Before-and-after page screenshots:
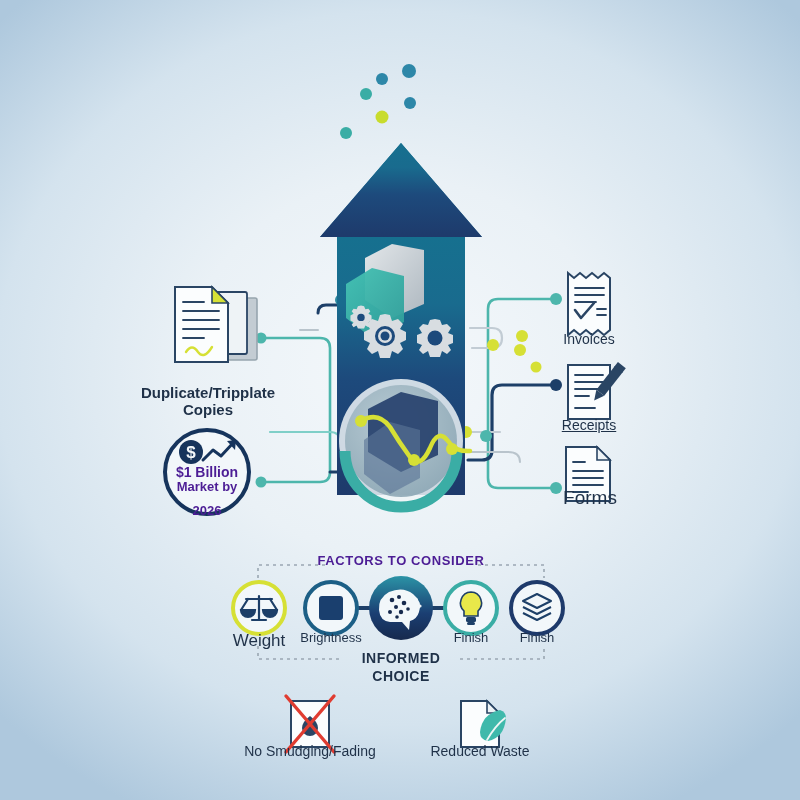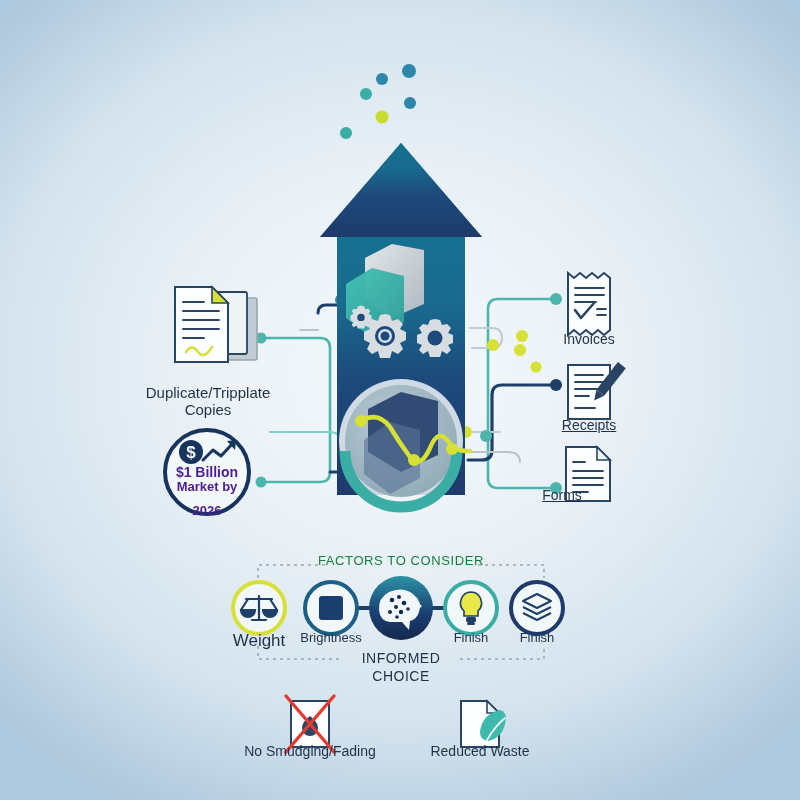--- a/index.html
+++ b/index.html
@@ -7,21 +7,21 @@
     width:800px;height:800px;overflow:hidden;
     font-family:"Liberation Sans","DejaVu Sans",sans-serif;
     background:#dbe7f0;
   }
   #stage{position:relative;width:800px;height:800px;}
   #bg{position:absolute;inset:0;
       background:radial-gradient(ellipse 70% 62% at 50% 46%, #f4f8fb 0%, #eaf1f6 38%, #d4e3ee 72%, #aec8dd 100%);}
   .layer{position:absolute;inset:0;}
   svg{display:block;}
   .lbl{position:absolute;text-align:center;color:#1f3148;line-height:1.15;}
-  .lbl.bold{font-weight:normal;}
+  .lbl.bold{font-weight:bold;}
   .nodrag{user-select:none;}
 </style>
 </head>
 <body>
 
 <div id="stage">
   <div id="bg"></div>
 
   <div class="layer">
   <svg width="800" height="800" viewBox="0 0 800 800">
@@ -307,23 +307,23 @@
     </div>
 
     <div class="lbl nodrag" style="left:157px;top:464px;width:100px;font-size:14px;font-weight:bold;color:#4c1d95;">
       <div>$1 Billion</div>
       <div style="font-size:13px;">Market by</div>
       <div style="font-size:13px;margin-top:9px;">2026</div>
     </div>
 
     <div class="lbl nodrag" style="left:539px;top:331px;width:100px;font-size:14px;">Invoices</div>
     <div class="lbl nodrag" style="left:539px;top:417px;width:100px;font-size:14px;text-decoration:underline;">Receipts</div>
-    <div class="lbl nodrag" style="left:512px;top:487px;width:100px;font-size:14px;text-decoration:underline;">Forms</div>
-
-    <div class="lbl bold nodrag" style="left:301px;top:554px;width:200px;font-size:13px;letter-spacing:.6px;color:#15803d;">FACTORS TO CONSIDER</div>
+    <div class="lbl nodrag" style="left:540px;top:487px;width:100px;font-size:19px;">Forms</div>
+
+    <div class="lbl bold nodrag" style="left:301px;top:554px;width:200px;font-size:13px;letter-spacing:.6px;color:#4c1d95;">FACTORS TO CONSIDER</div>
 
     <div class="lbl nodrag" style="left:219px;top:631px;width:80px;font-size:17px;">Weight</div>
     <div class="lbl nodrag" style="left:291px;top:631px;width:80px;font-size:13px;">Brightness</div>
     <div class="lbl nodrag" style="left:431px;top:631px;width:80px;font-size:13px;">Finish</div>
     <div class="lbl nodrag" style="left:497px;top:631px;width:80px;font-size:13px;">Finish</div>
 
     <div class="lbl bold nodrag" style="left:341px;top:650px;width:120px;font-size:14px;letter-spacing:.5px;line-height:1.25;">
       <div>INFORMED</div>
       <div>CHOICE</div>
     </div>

_Assignment_:
Transcribe the data word for word, with no images.

_Exercise answer_:
--- a/index.html
+++ b/index.html
@@ -7,21 +7,21 @@
     width:800px;height:800px;overflow:hidden;
     font-family:"Liberation Sans","DejaVu Sans",sans-serif;
     background:#dbe7f0;
   }
   #stage{position:relative;width:800px;height:800px;}
   #bg{position:absolute;inset:0;
       background:radial-gradient(ellipse 70% 62% at 50% 46%, #f4f8fb 0%, #eaf1f6 38%, #d4e3ee 72%, #aec8dd 100%);}
   .layer{position:absolute;inset:0;}
   svg{display:block;}
   .lbl{position:absolute;text-align:center;color:#1f3148;line-height:1.15;}
-  .lbl.bold{font-weight:normal;}
+  .lbl.bold{font-weight:bold;}
   .nodrag{user-select:none;}
 </style>
 </head>
 <body>
 
 <div id="stage">
   <div id="bg"></div>
 
   <div class="layer">
   <svg width="800" height="800" viewBox="0 0 800 800">
@@ -307,23 +307,23 @@
     </div>
 
     <div class="lbl nodrag" style="left:157px;top:464px;width:100px;font-size:14px;font-weight:bold;color:#4c1d95;">
       <div>$1 Billion</div>
       <div style="font-size:13px;">Market by</div>
       <div style="font-size:13px;margin-top:9px;">2026</div>
     </div>
 
     <div class="lbl nodrag" style="left:539px;top:331px;width:100px;font-size:14px;">Invoices</div>
     <div class="lbl nodrag" style="left:539px;top:417px;width:100px;font-size:14px;text-decoration:underline;">Receipts</div>
-    <div class="lbl nodrag" style="left:512px;top:487px;width:100px;font-size:14px;text-decoration:underline;">Forms</div>
-
-    <div class="lbl bold nodrag" style="left:301px;top:554px;width:200px;font-size:13px;letter-spacing:.6px;color:#15803d;">FACTORS TO CONSIDER</div>
+    <div class="lbl nodrag" style="left:540px;top:487px;width:100px;font-size:19px;">Forms</div>
+
+    <div class="lbl bold nodrag" style="left:301px;top:554px;width:200px;font-size:13px;letter-spacing:.6px;color:#4c1d95;">FACTORS TO CONSIDER</div>
 
     <div class="lbl nodrag" style="left:219px;top:631px;width:80px;font-size:17px;">Weight</div>
     <div class="lbl nodrag" style="left:291px;top:631px;width:80px;font-size:13px;">Brightness</div>
     <div class="lbl nodrag" style="left:431px;top:631px;width:80px;font-size:13px;">Finish</div>
     <div class="lbl nodrag" style="left:497px;top:631px;width:80px;font-size:13px;">Finish</div>
 
     <div class="lbl bold nodrag" style="left:341px;top:650px;width:120px;font-size:14px;letter-spacing:.5px;line-height:1.25;">
       <div>INFORMED</div>
       <div>CHOICE</div>
     </div>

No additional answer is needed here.